🤖 AI Summary
Large-scale scientific simulations incur prohibitive computational costs, while existing AI surrogate models suffer from physical inconsistency, low credibility, and difficulty in fusing heterogeneous scientific data—hindering their deployment in critical scientific tasks. To address these challenges, we propose the first modular deep learning framework that jointly embeds physical laws and perceives heterogeneous data. Our approach integrates a data-type-aware encoder, a multi-level physics-constrained loss function, and a dedicated pipeline for fusing heterogeneous scientific data, yielding a trustworthy surrogate model that ensures physical consistency and cross-resolution generalizability. Applied to Earth system biogeochemical equilibrium inference, our model accurately predicts equilibrium states requiring >1200 years of conventional simulation using only 20 years of training data—achieving over 60× reduction in integration length. To our knowledge, this is the first AI-accelerated solution rigorously validated through domain-specific scientific evaluation.
📝 Abstract
Large-scale numerical simulations underpin modern scientific discovery but remain constrained by prohibitive computational costs. AI surrogates offer acceleration, yet adoption in mission-critical settings is limited by concerns over physical plausibility, trustworthiness, and the fusion of heterogeneous data.
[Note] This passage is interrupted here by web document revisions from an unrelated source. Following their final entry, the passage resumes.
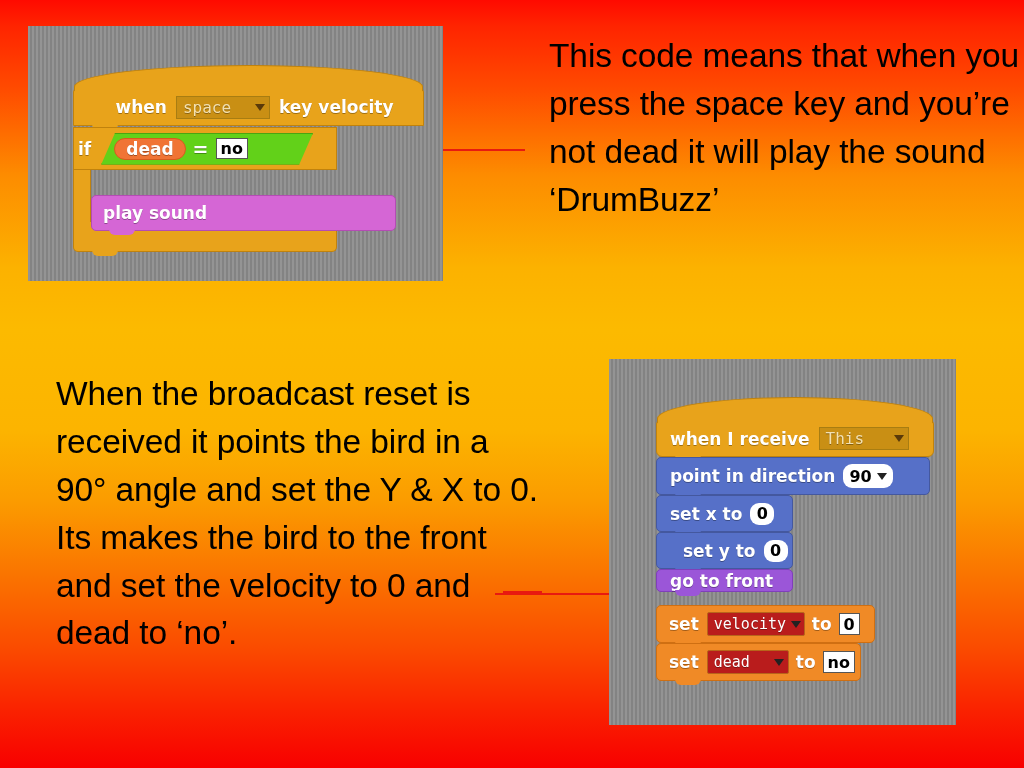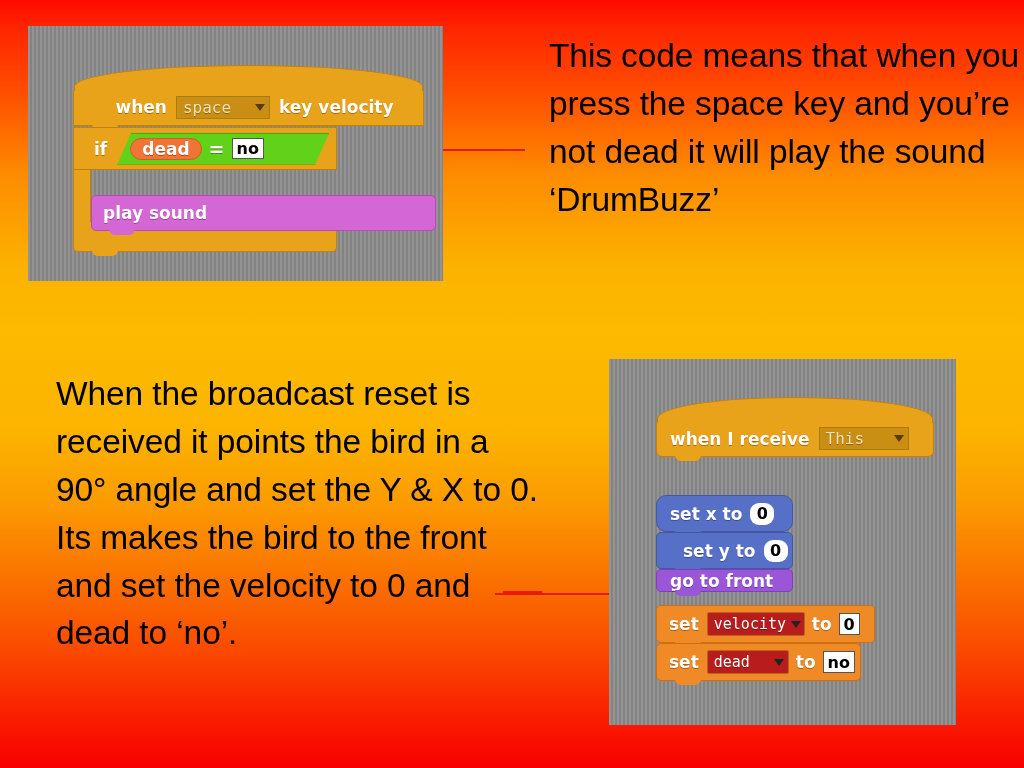"if" div.blk { padding-left: 20px -> 4px }
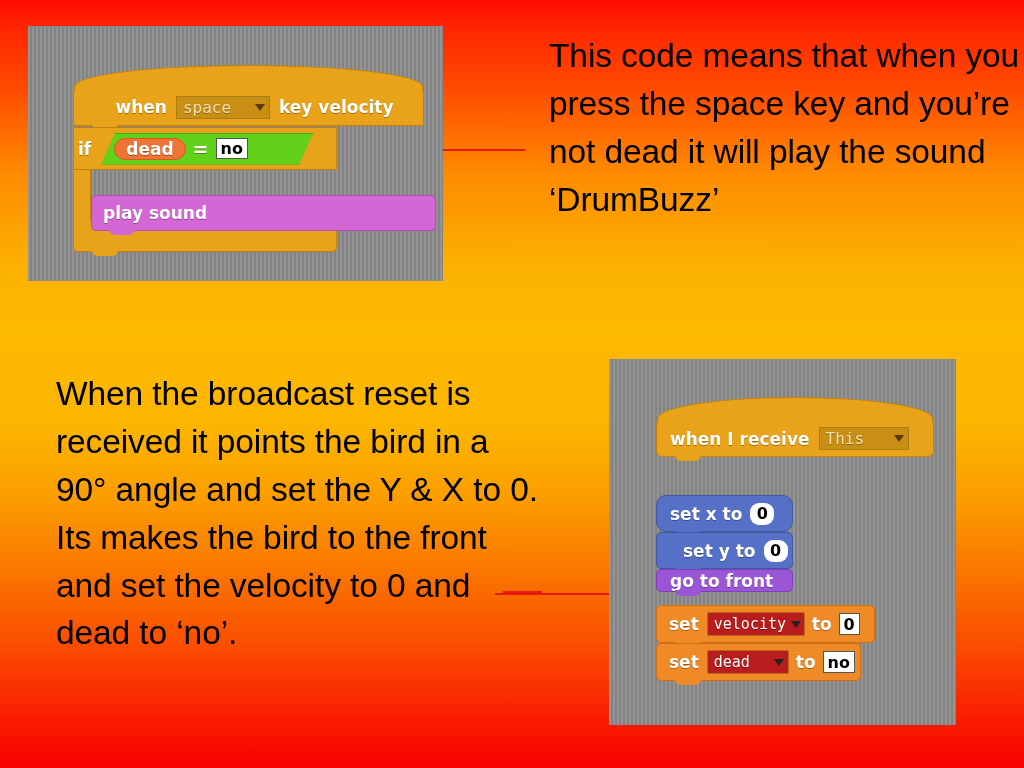"play sound" div.blk { width: 345px -> 305px }
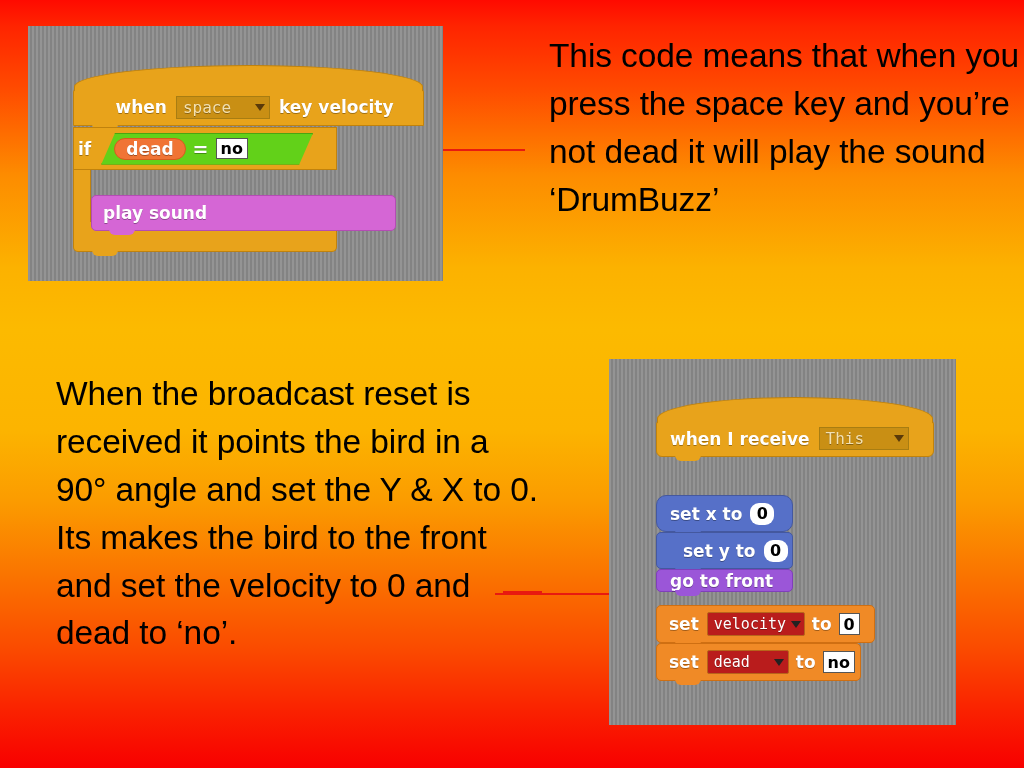"point in direction" div.blk { html: none -> <div> <span>point in direction</span> <div> <span>90</span> <span></span> </div> <div></div> </div> }
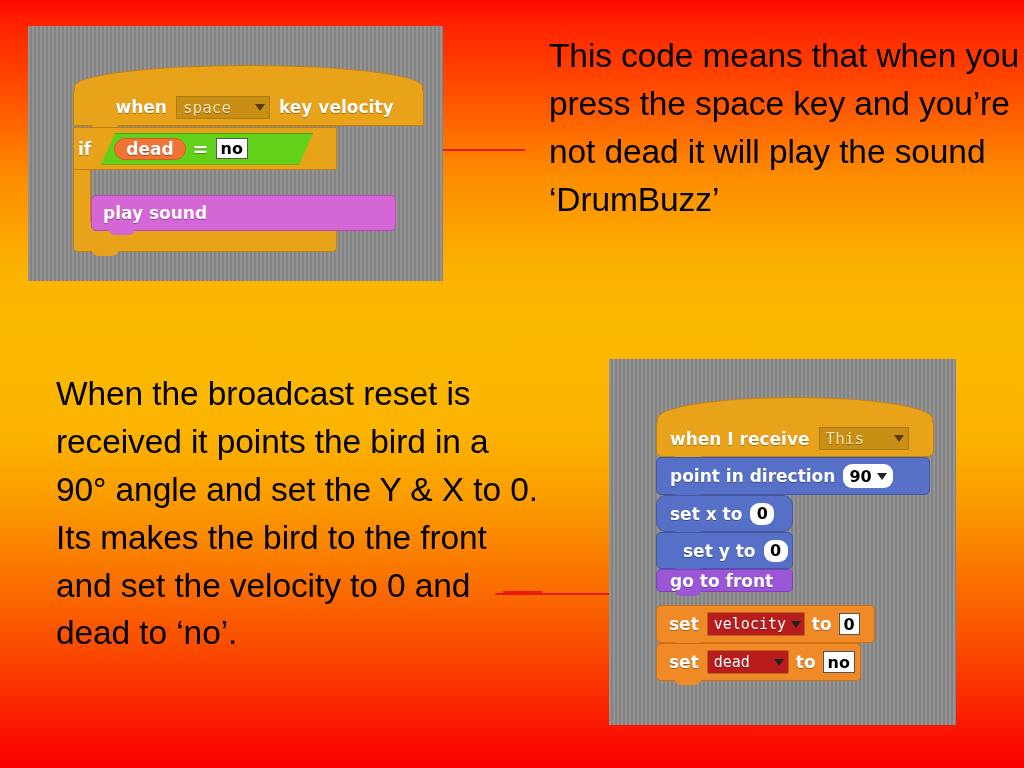"set x to" div.blk { border-radius: 10px -> 5px }
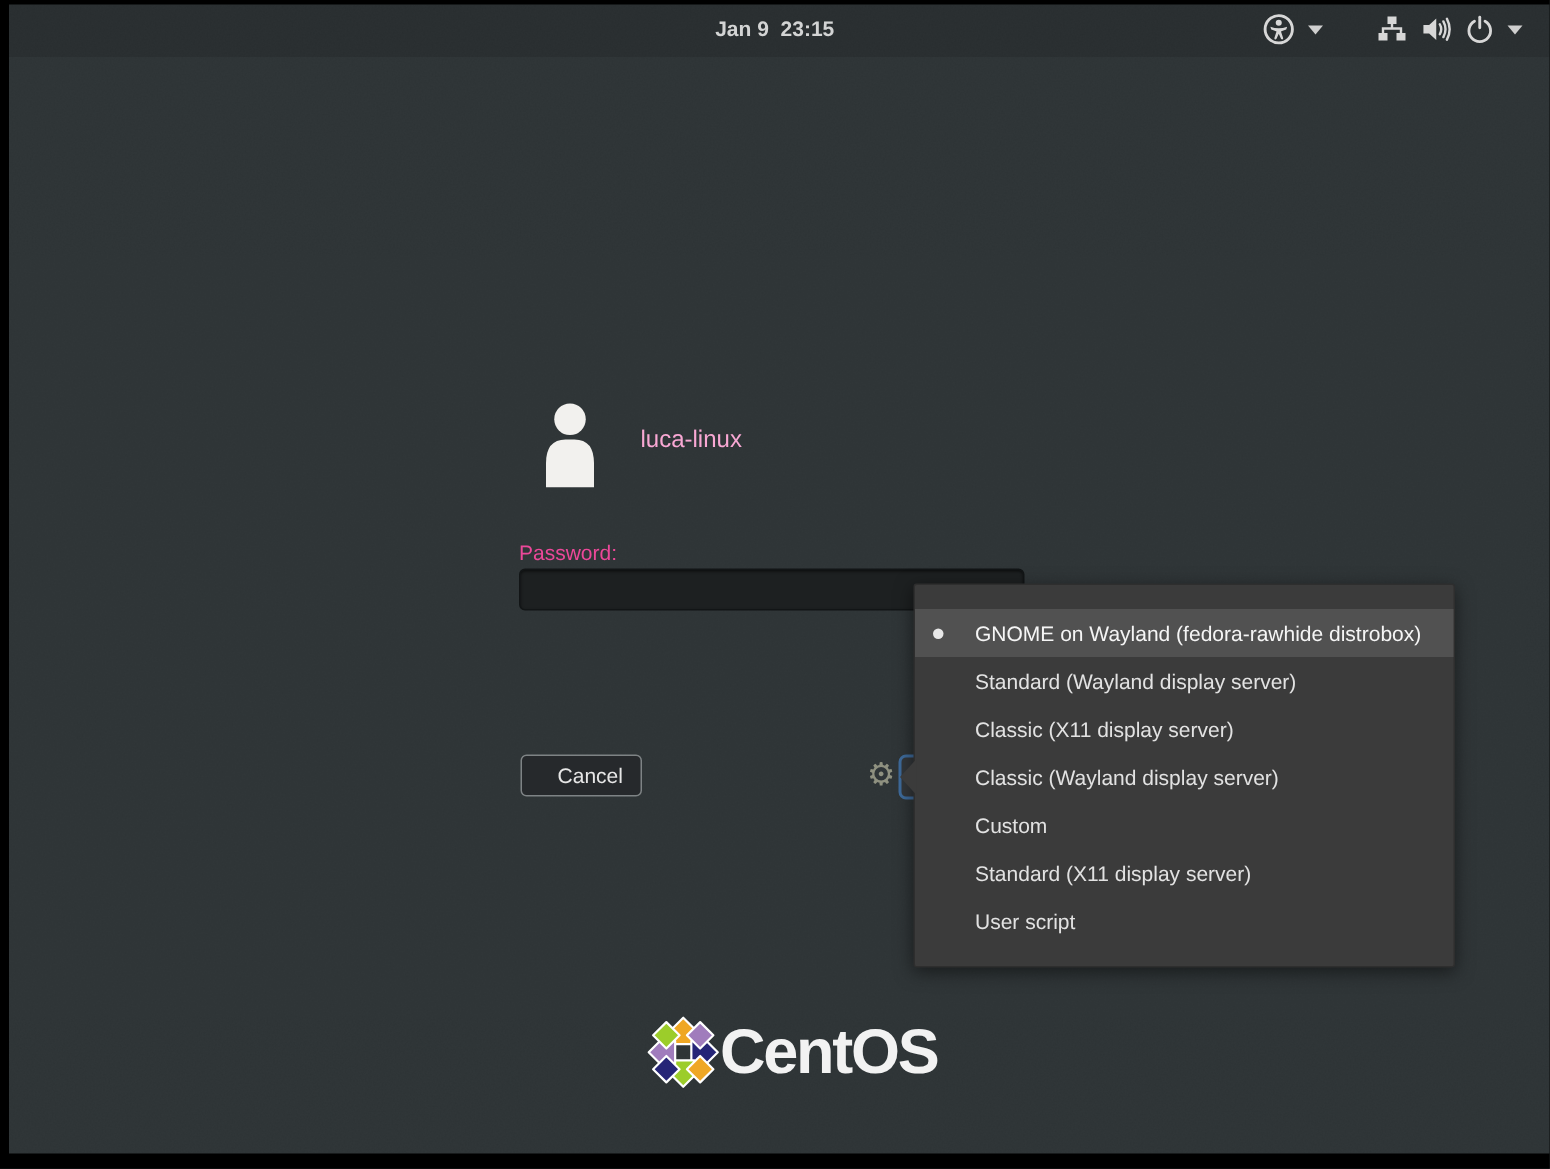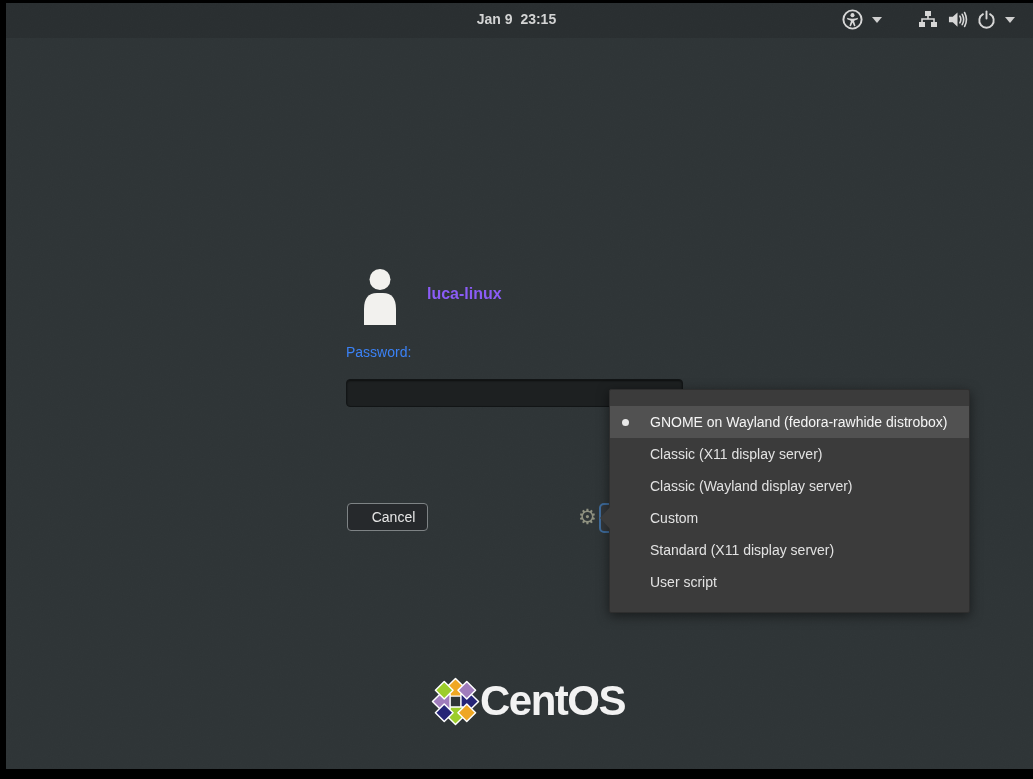"luca-linux" .username { color: #8b5cf6 -> #f9a8d4; font-weight: bold -> normal }
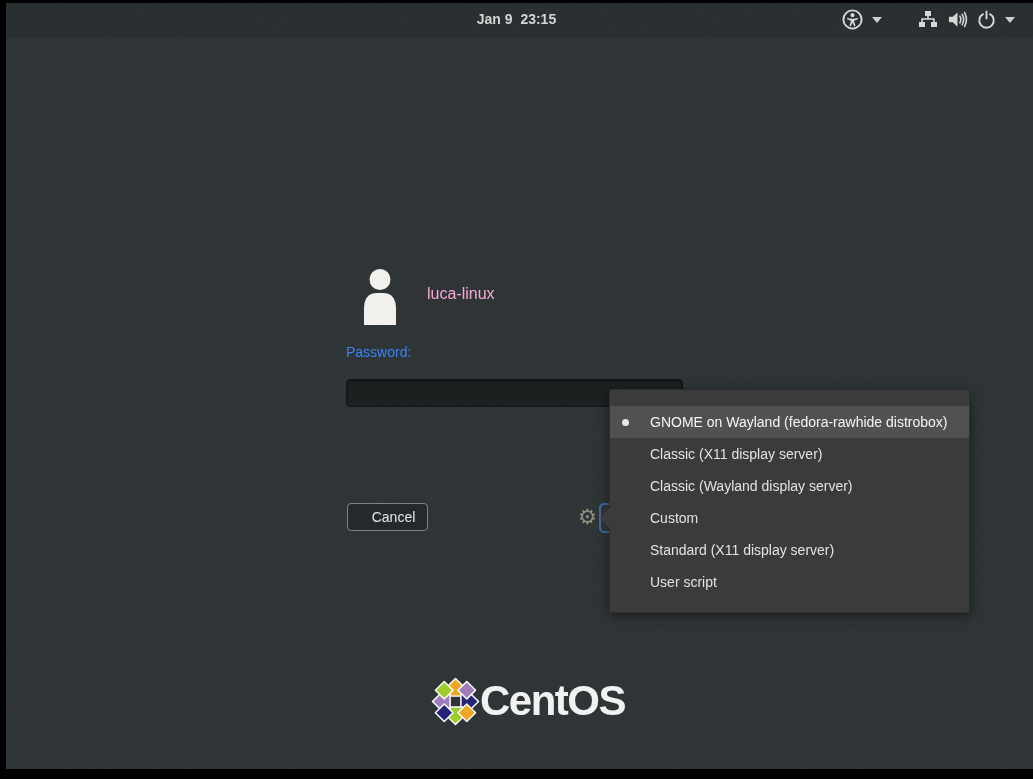"Password:" .pwlabel { color: #3b82f6 -> #ec4899; top: 344px -> 360px }
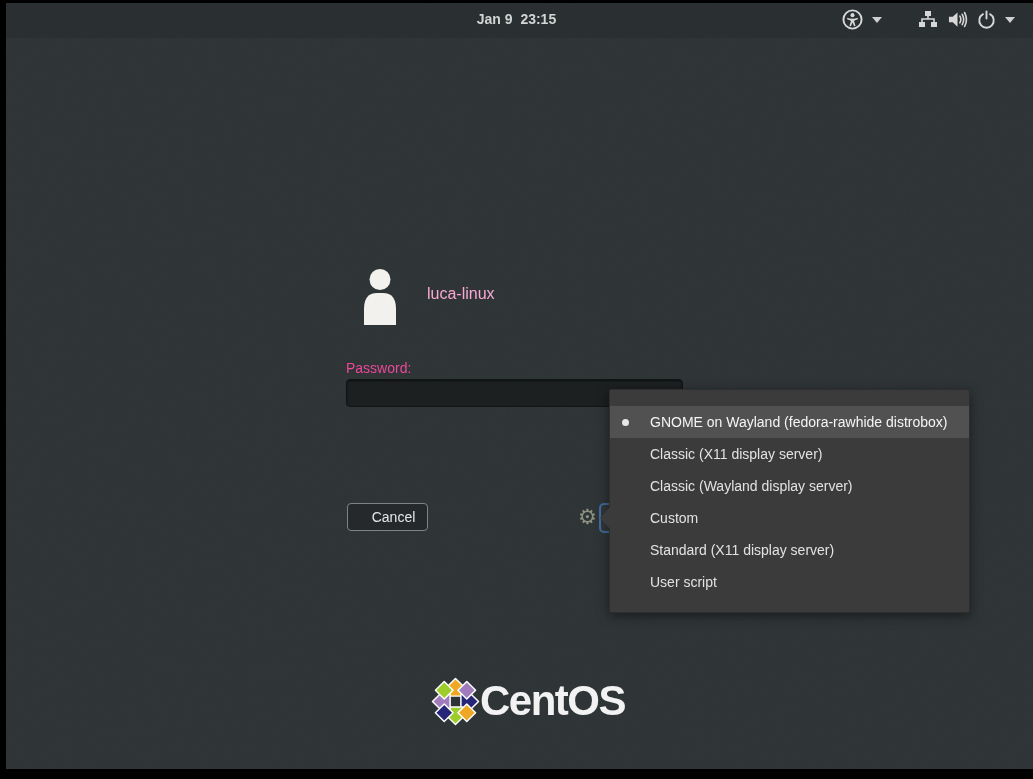"Standard (Wayland display server)" div.row { html: none -> <div> <span>Standard (Wayland display server)</span> </div> }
We introduce PHASE, a modular deep-learning framework for physics-integrated, heterogeneity-aware surrogates in scientific simulations. PHASE combines data-type-aware encoders for heterogeneous inputs with multi-level physics-based constraints that promote consistency from local dynamics to global system behavior. We validate PHASE on the biogeochemical (BGC) spin-up workflow of the U.S. Department of Energy's Energy Exascale Earth System Model (E3SM) Land Model (ELM), presenting-to our knowledge-the first scientifically validated AI-accelerated solution for this task. Using only the first 20 simulation years, PHASE infers a near-equilibrium state that otherwise requires more than 1,200 years of integration, yielding an effective reduction in required integration length by at least 60x. The framework is enabled by a pipeline for fusing heterogeneous scientific data and demonstrates strong generalization to higher spatial resolutions with minimal fine-tuning. These results indicate that PHASE captures governing physical regularities rather than surface correlations, enabling practical, physically consistent acceleration of land-surface modeling and other complex scientific workflows.